Assignment>
Only lines with the word "повела" belong in the answer; copy them from the records below.

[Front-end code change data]
= Beginning of Section =

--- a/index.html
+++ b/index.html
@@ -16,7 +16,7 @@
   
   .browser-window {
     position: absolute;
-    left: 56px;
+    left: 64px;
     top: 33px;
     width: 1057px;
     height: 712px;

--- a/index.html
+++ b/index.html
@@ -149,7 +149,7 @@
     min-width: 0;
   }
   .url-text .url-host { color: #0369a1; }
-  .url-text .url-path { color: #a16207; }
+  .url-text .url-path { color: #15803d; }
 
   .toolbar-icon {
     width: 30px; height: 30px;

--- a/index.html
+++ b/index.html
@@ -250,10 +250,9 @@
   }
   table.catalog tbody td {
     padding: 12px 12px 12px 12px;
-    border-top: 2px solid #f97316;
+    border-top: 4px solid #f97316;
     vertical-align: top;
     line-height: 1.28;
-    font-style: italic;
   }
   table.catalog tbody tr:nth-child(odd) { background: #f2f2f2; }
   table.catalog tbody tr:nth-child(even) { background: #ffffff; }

= End of Section =
= Beginning of Section =

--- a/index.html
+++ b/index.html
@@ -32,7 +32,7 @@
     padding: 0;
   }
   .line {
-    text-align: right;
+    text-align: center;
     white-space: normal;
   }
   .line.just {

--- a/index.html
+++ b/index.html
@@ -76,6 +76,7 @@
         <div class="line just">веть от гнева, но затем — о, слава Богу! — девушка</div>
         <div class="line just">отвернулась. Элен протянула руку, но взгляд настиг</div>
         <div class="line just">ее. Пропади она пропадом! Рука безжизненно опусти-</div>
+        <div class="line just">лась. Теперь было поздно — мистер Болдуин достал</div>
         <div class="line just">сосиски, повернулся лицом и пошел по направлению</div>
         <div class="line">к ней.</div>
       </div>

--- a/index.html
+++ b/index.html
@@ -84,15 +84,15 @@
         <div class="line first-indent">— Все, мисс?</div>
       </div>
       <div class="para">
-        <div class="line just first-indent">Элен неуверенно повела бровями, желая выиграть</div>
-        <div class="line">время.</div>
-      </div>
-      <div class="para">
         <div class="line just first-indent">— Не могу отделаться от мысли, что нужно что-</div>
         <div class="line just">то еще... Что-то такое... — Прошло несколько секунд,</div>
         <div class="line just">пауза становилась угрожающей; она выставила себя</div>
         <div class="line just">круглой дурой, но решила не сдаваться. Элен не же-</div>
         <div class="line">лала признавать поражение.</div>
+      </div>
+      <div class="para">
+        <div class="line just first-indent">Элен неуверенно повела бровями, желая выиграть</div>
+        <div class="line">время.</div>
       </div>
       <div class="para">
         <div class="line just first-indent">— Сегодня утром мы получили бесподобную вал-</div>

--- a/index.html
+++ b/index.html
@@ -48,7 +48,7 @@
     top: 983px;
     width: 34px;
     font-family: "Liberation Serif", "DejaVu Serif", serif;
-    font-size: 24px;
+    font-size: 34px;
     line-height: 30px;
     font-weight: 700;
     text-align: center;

= End of Section =
= Beginning of Section =

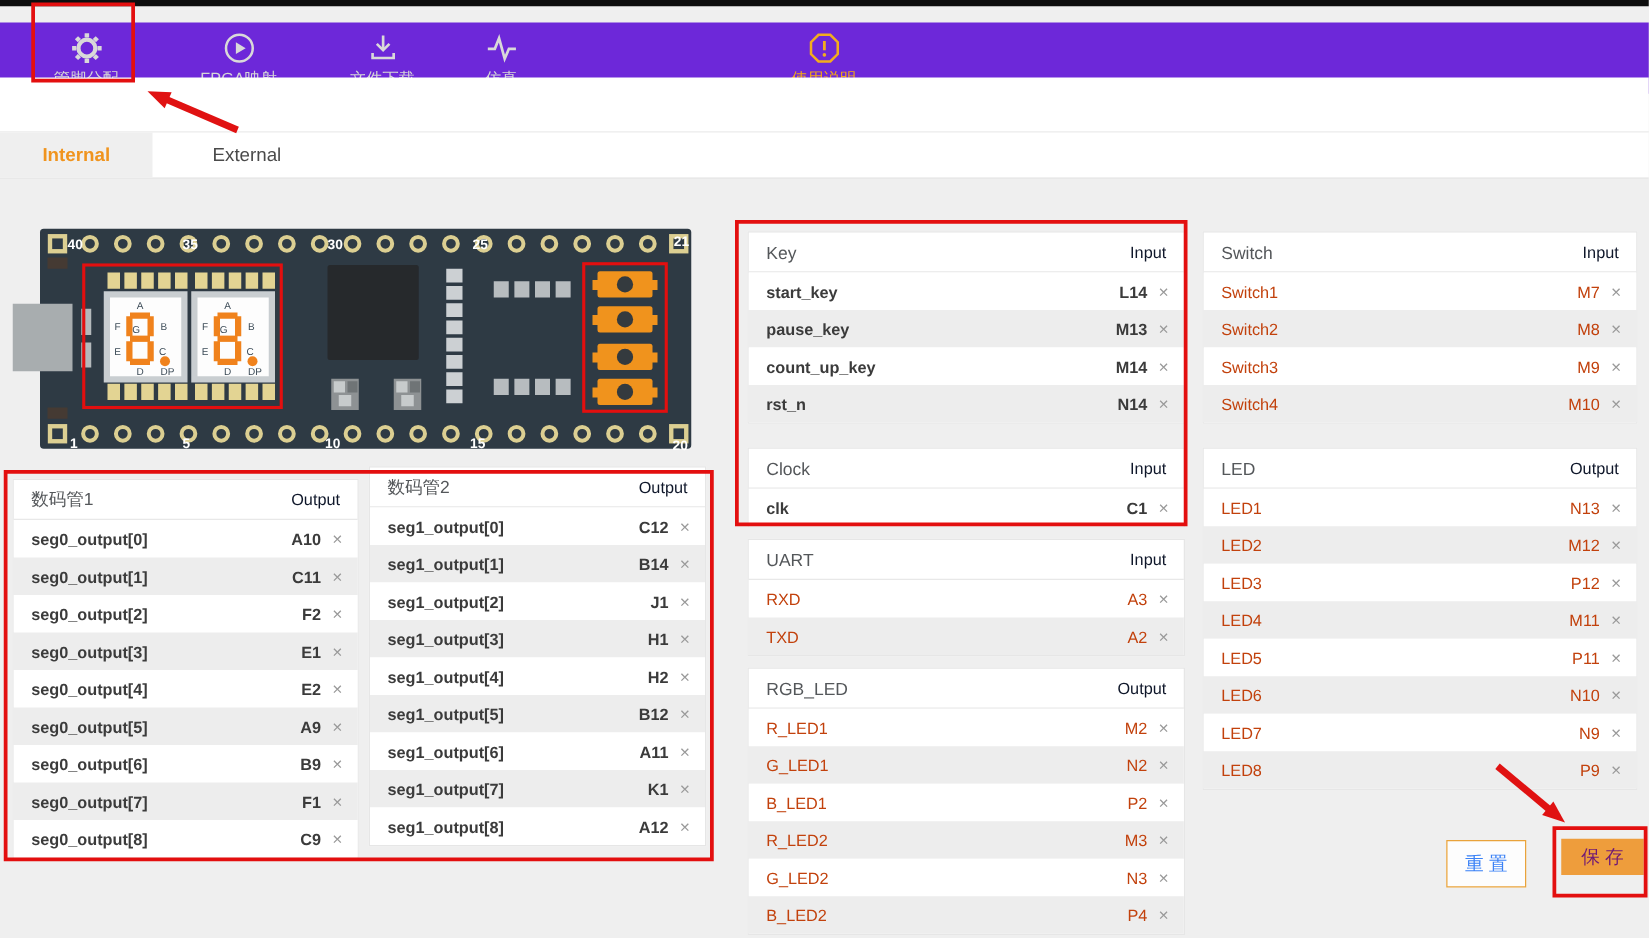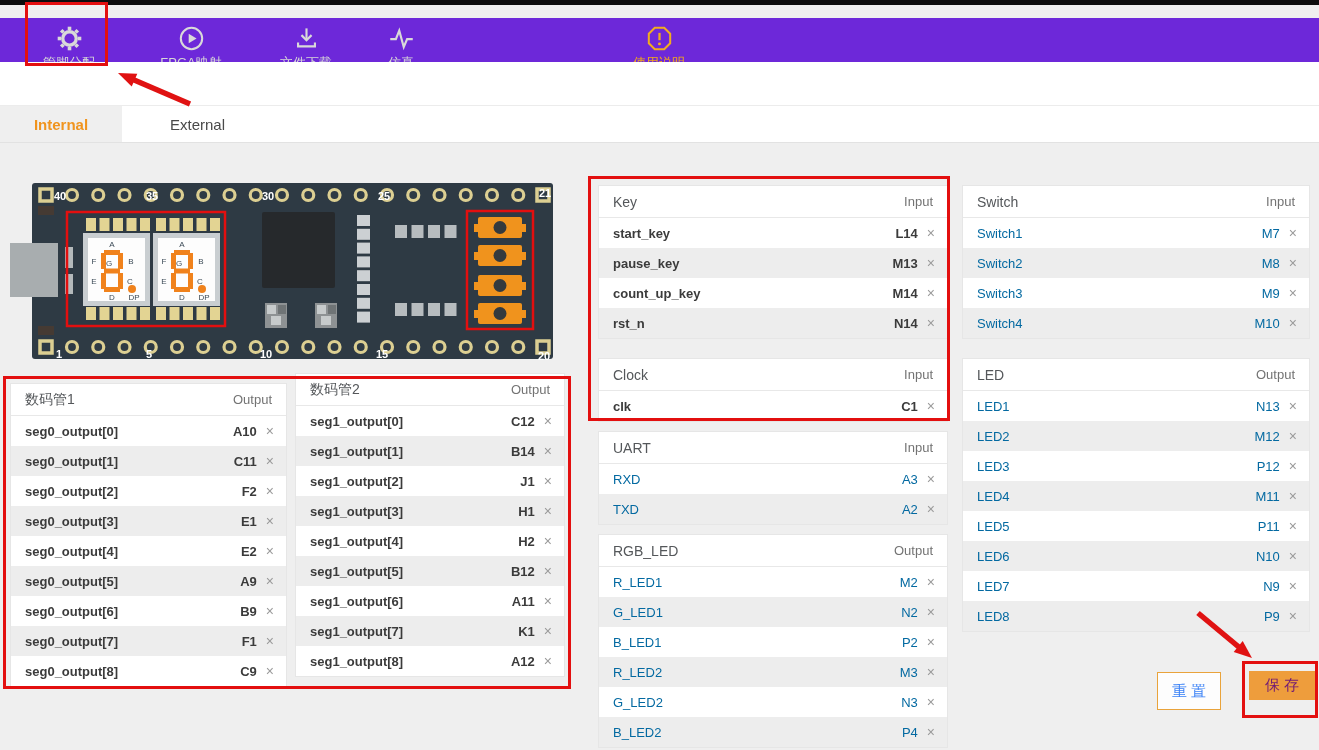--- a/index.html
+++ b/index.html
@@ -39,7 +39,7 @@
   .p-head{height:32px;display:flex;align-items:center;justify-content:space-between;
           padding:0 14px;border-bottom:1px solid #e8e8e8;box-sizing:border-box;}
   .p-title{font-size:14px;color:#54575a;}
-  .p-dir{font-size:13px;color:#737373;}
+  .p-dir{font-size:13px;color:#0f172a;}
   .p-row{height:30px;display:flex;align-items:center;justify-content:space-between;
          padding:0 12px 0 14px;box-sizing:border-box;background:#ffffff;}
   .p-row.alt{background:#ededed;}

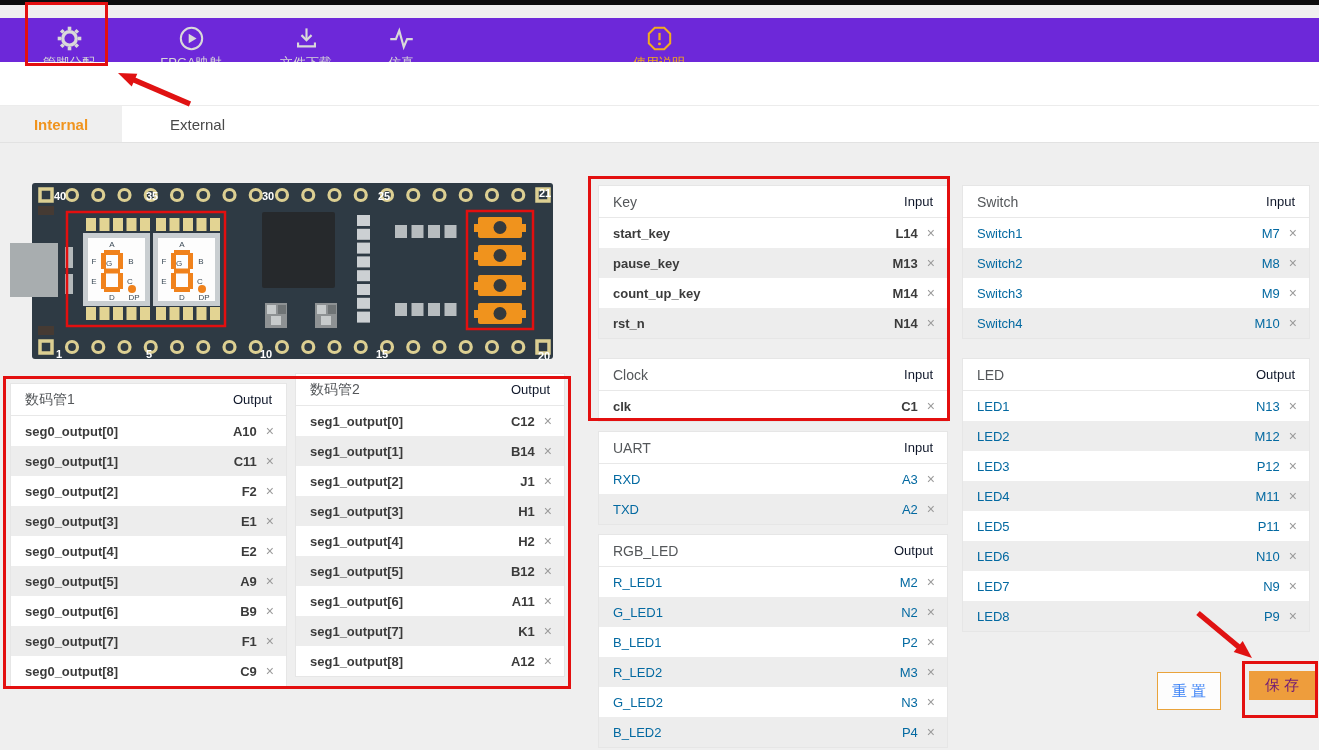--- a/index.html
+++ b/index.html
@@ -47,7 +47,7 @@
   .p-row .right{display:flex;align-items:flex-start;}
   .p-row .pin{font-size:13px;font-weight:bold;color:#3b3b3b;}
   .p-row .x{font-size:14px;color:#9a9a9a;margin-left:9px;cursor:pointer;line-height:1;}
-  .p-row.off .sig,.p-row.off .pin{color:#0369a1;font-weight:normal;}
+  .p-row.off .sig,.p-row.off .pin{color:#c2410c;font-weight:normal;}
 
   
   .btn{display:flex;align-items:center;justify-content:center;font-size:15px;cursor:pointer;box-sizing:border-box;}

= End of Section =

Response below>
-        <div class="line just first-indent">Элен неуверенно повела бровями, желая выиграть</div>
+        <div class="line just first-indent">Элен неуверенно повела бровями, желая выиграть</div>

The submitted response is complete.